The time that elapses between taking a sample and obtaining a definite result is of great importance and should be minimized. The conventional microbiology testing usually has a delay of 24 to 48 h until microbiological testing results become available 48. Earlier studies using PCR techniques have used rather complicated manual DNA extraction protocols, followed by single or multiplex PCR with detection of amplification products on agarose gels 11, 20, 21, 22, 23, 24, 25, 26, 27. Most of these methods are time consuming, easily susceptible to contamination due to the manual protocols, and largely unsuitable for routine diagnostic laboratories. Previously real‐time PCR for detection of S. aureus and mecA gene has been used 49, 50, 51, 52, 53, 54, but with significant differences. Tan et al. (54) did not employ an internal control; Hope et al. (52) preincubated the samples; Reischl et al. (53) did not test their method in a clinical setting with clinical specimens; and Fang et al. (49) and Hagen et al. (51) used overnight cultivation.

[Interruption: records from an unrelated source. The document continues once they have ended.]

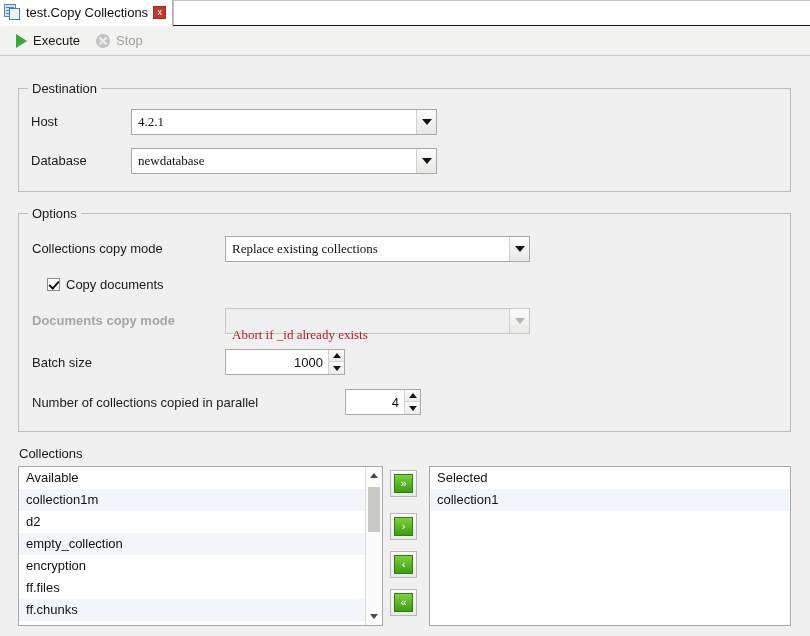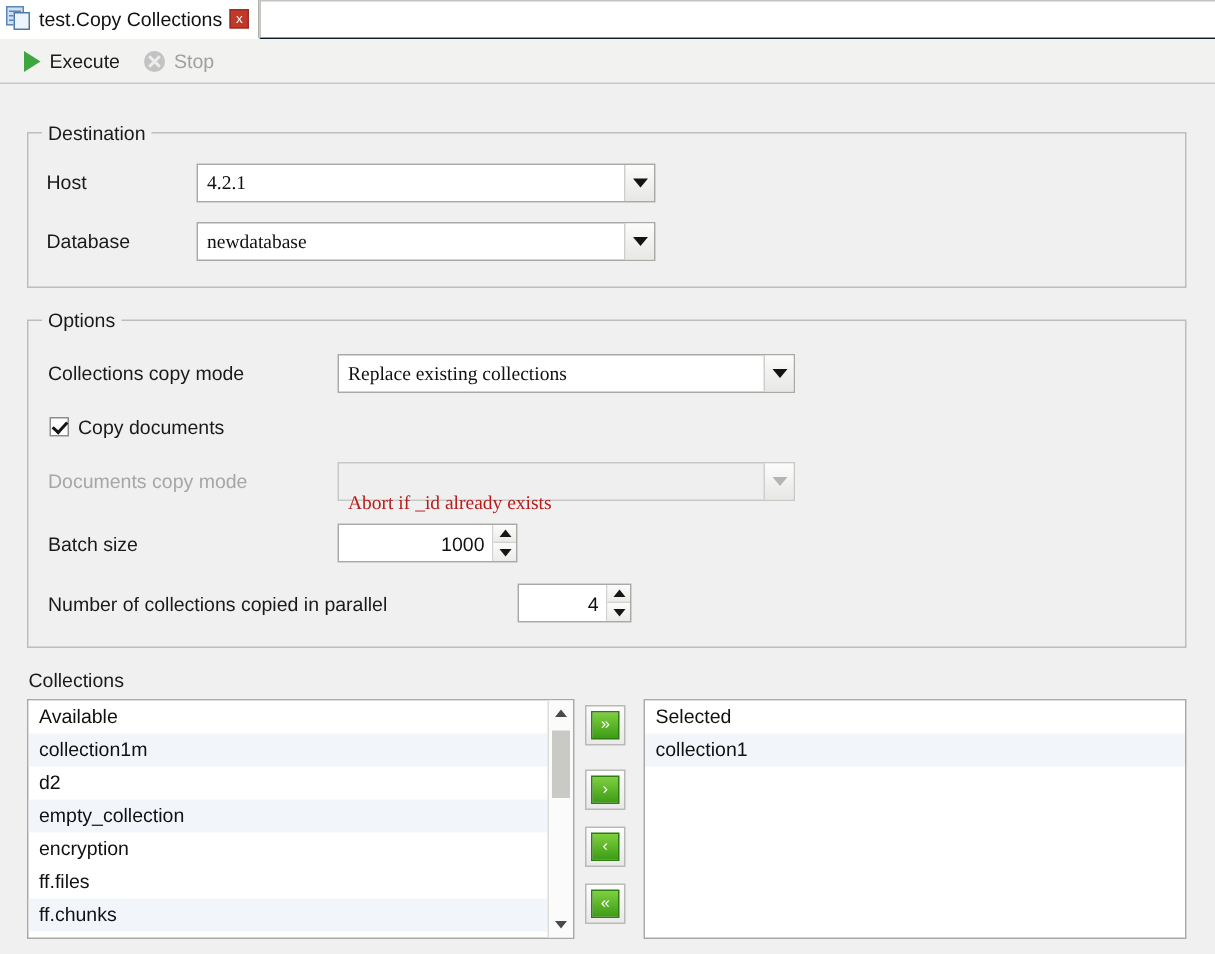--- a/index.html
+++ b/index.html
@@ -18,8 +18,8 @@
   .tabbar {
     position: relative;
     height: 26px;
-    background: #1d4ed8;
-    border-bottom: 1px solid #0f172a;
+    background: #f9a8d4;
+    border-bottom: 5px solid #0f172a;
   }
   .tab {
     position: absolute;

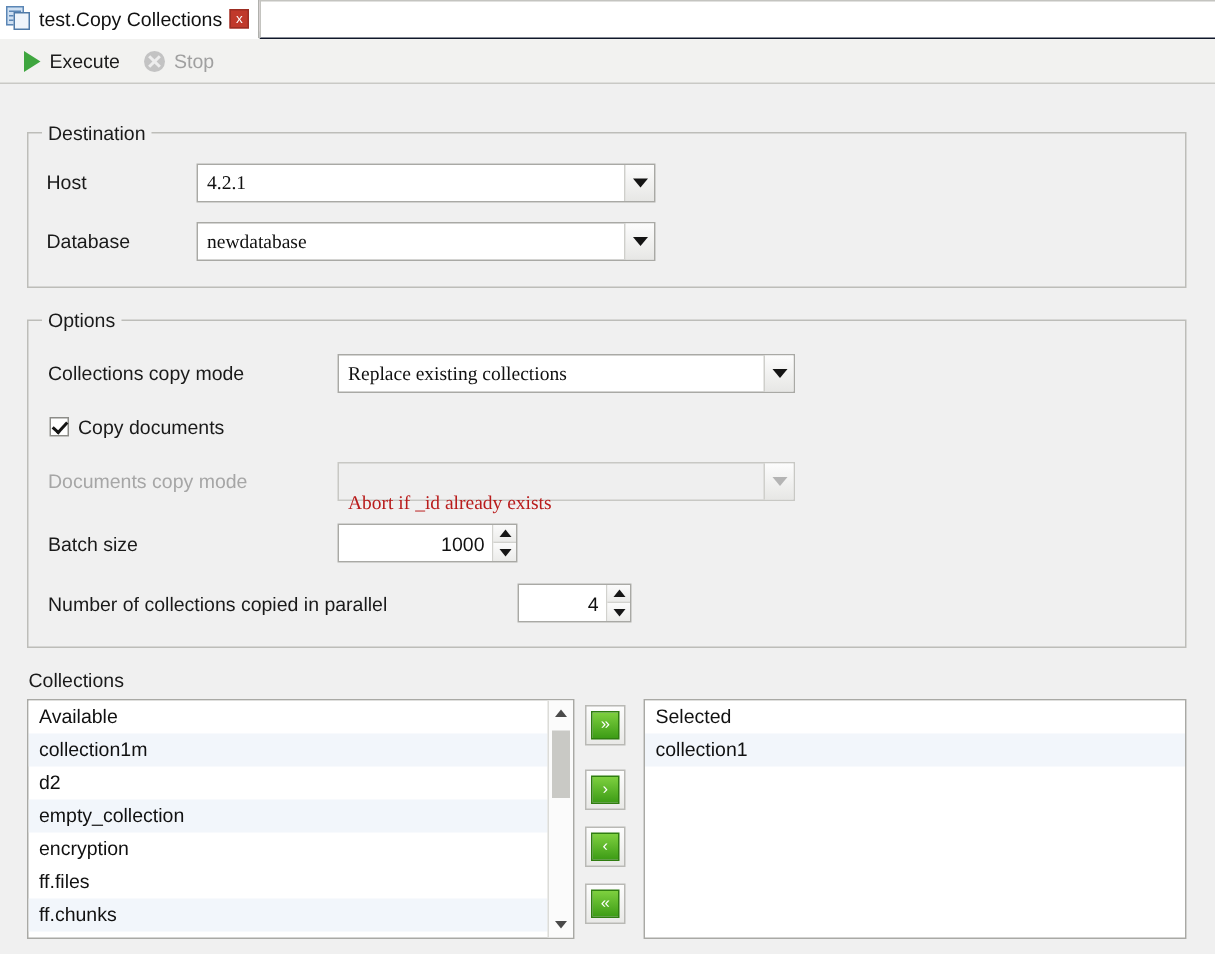--- a/index.html
+++ b/index.html
@@ -372,7 +372,7 @@
     </span>
 </div>
 
-<div class="checkrow" style="left:33px; top:277px;">
+<div class="checkrow" style="left:47px; top:277px;">
   <span class="chk checked"></span>
   <span class="row-label" style="position:static;">Copy documents</span>
 </div>

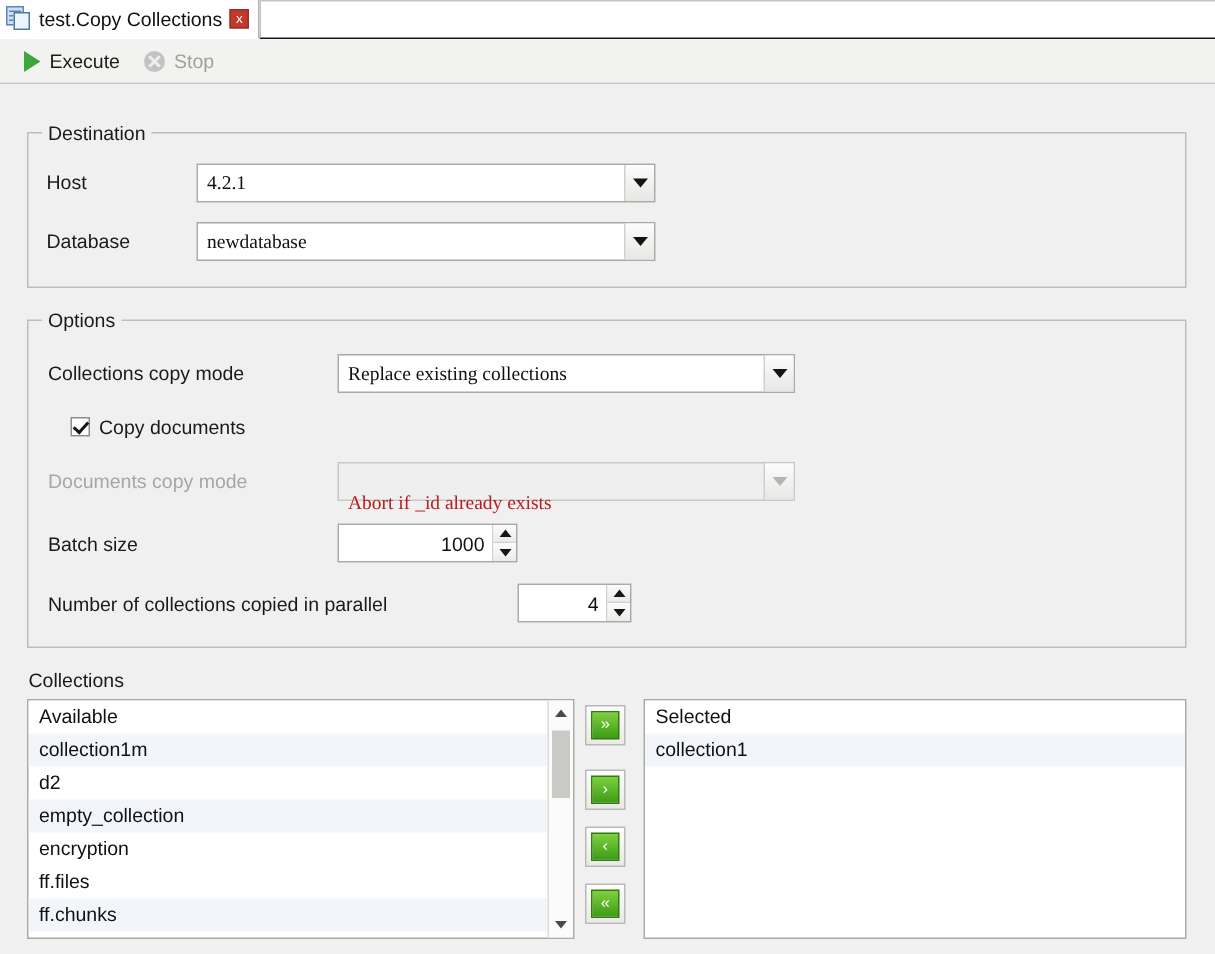--- a/index.html
+++ b/index.html
@@ -377,7 +377,7 @@
   <span class="row-label" style="position:static;">Copy documents</span>
 </div>
 
-<div class="row-label disabled" style="left:32px; top:313px;">Documents copy mode</div>
+<div class="row-label disabled" style="left:32px; top:313px;font-weight:bold;">Documents copy mode</div>
 <div class="combo disabled" style="left:225px; top:308px; width:305px;">
   <span class="combo-text">Abort if _id already exists</span>
   <span class="combo-btn">

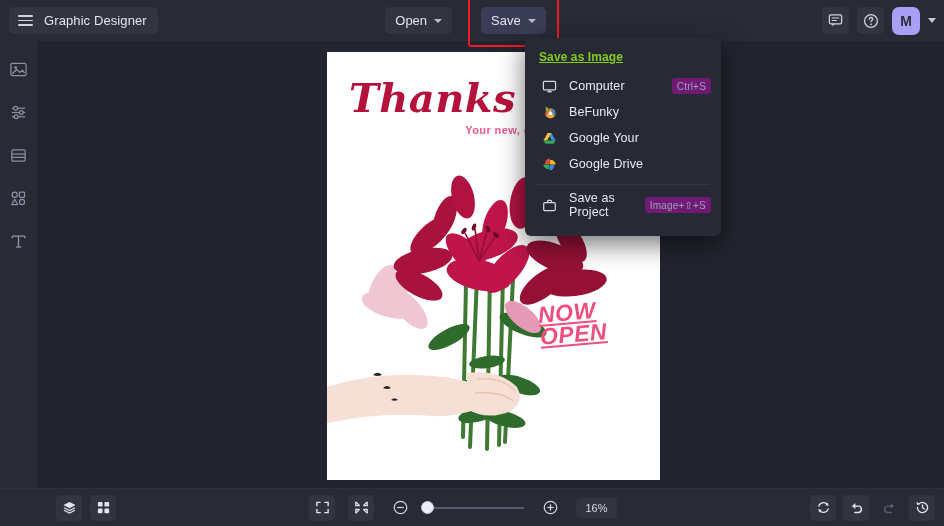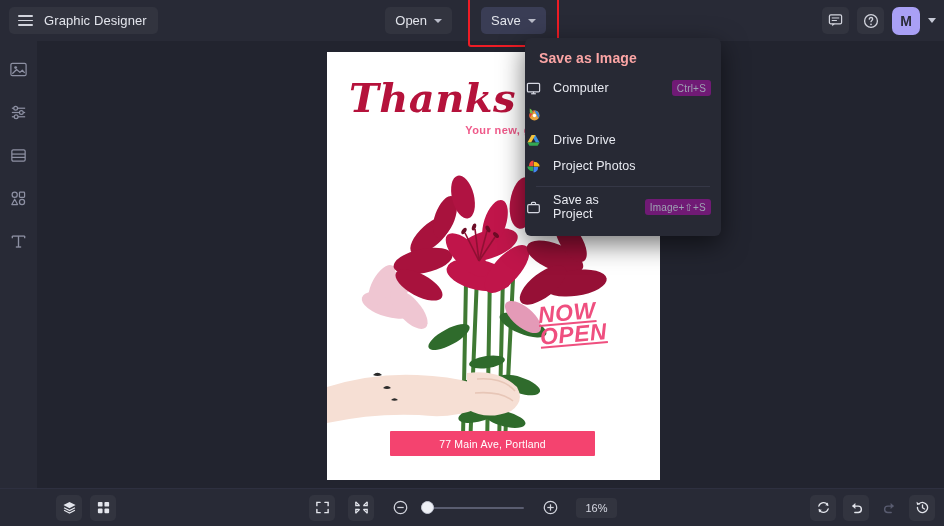--- a/index.html
+++ b/index.html
@@ -114,8 +114,8 @@
     padding:10px 0 9px; z-index:60;
   }
   .dd-head {
-    color:#fca5a5; font-size:14px; font-weight:bold;
-    padding:2px 0 9px 14px; letter-spacing:.1px;
+    color:#84cc16; font-size:12px; font-weight:bold;
+    padding:2px 0 9px 14px; letter-spacing:.1px;text-decoration:underline;
   }
   .dd-item {
     display:flex; align-items:center; height:26px;

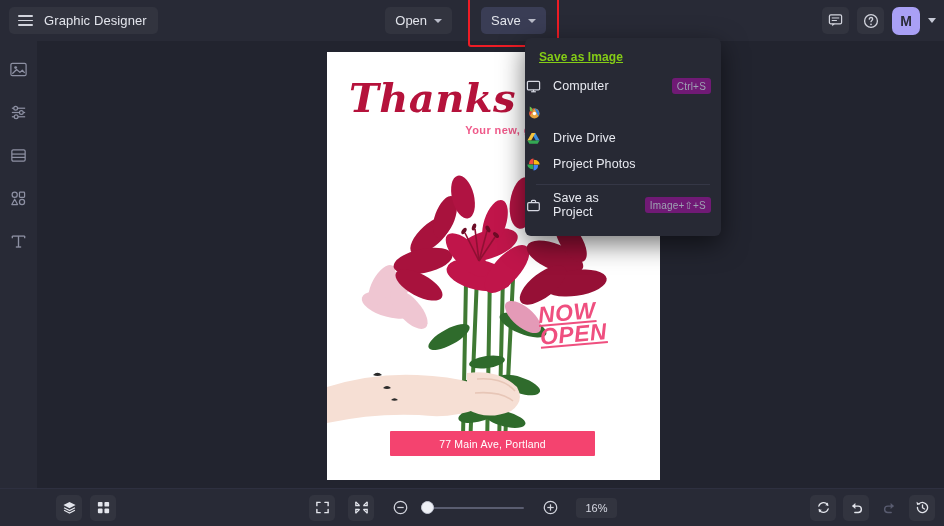--- a/index.html
+++ b/index.html
@@ -119,7 +119,7 @@
   }
   .dd-item {
     display:flex; align-items:center; height:26px;
-    padding:0 10px 0 0; gap:11px; position:relative;
+    padding:0 10px 0 16px; gap:11px; position:relative;
   }
   .dd-icon { width:17px; height:17px; display:flex; align-items:center; justify-content:center; flex:0 0 17px; }
   .dd-label { color:#e8eaf1; font-size:12.5px; flex:1; letter-spacing:.1px; }

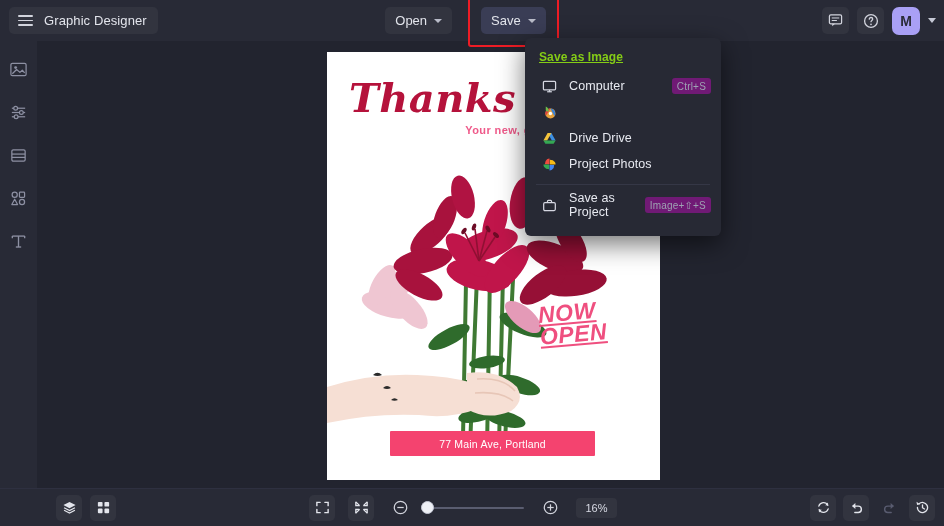--- a/index.html
+++ b/index.html
@@ -368,6 +368,7 @@
           <circle cx="9" cy="9" r="1.8" fill="#ffffff"></circle>
         </svg>
       </span>
+      <span class="dd-label">BeFunky</span>
     </div>
 
     <div class="dd-item">

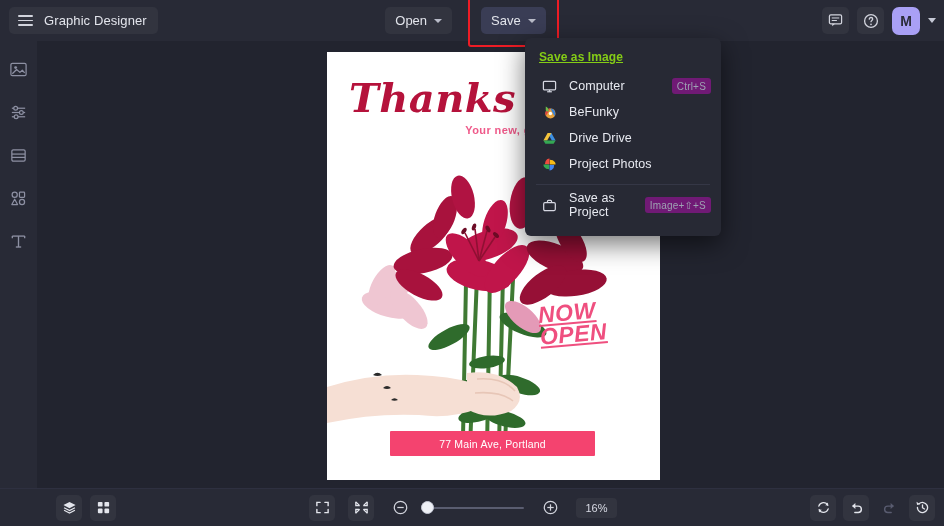--- a/index.html
+++ b/index.html
@@ -379,7 +379,7 @@
           <path d="M1.5 10 L3.6 13.6 L12.4 13.6 L14.5 10 Z" fill="#34a853"></path>
         </svg>
       </span>
-      <span class="dd-label">Drive Drive</span>
+      <span class="dd-label">Google Your</span>
     </div>
 
     <div class="dd-item">

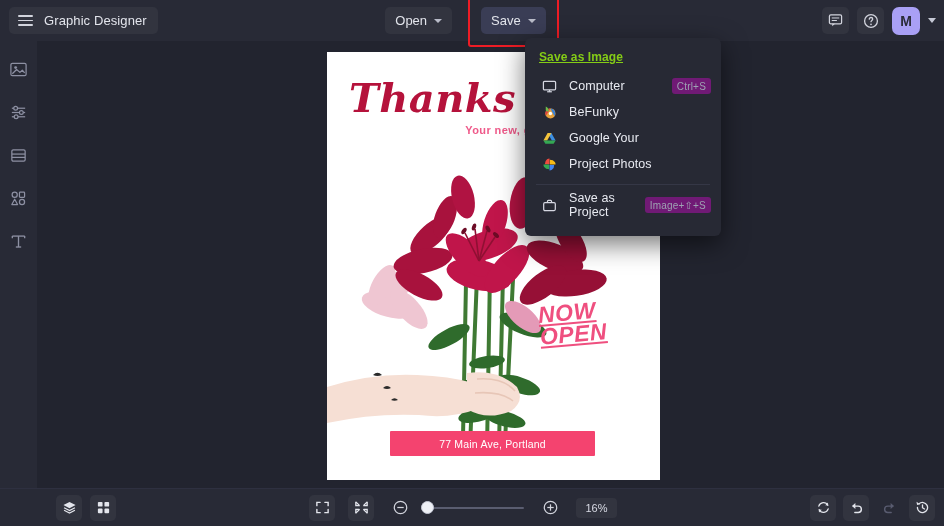--- a/index.html
+++ b/index.html
@@ -391,7 +391,7 @@
           <path d="M1.5 8 Q7 8 7.6 8 Q7.6 11.2 7.6 13 Q4 13 2.3 10.6 Q1.5 9.4 1.5 8Z" fill="#34a853"></path>
         </svg>
       </span>
-      <span class="dd-label">Project Photos</span>
+      <span class="dd-label">Google Drive</span>
     </div>
 
 

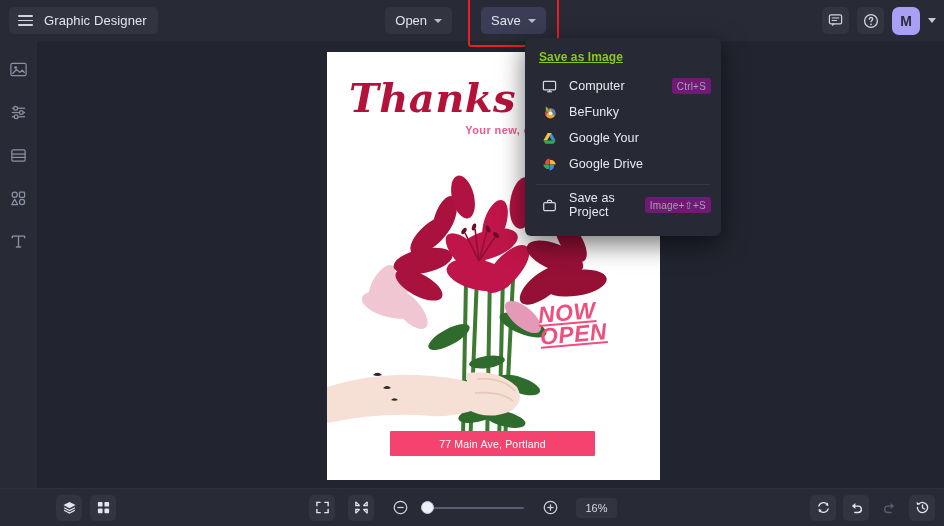--- a/index.html
+++ b/index.html
@@ -339,7 +339,6 @@
 flowers &amp; gifts</div>
       <div class="now-open" style="white-space:pre-line">NOW
 OPEN</div>
-      <div class="addr-banner">77 Main Ave, Portland</div>
     </div>
   </div>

The method we used in this study has a hands‐on time of less than 5 h for preparation of DNA, carrying out PCR, and evaluating its results, speeding up the process considerably compared to the 48 h using the conventional method. Other commercial real‐time PCR assays with similar specifications are available. Among the advantages of this assay are its largely automated nature, easy adaptability, high sensitivity, specificity, and reliability. Hence, detection and differentiation of S. aureus and CoNS including the mecA gene by means of real‐time PCR may accelerate therapeutic decisions and enable even earlier adequate antibiotic treatment.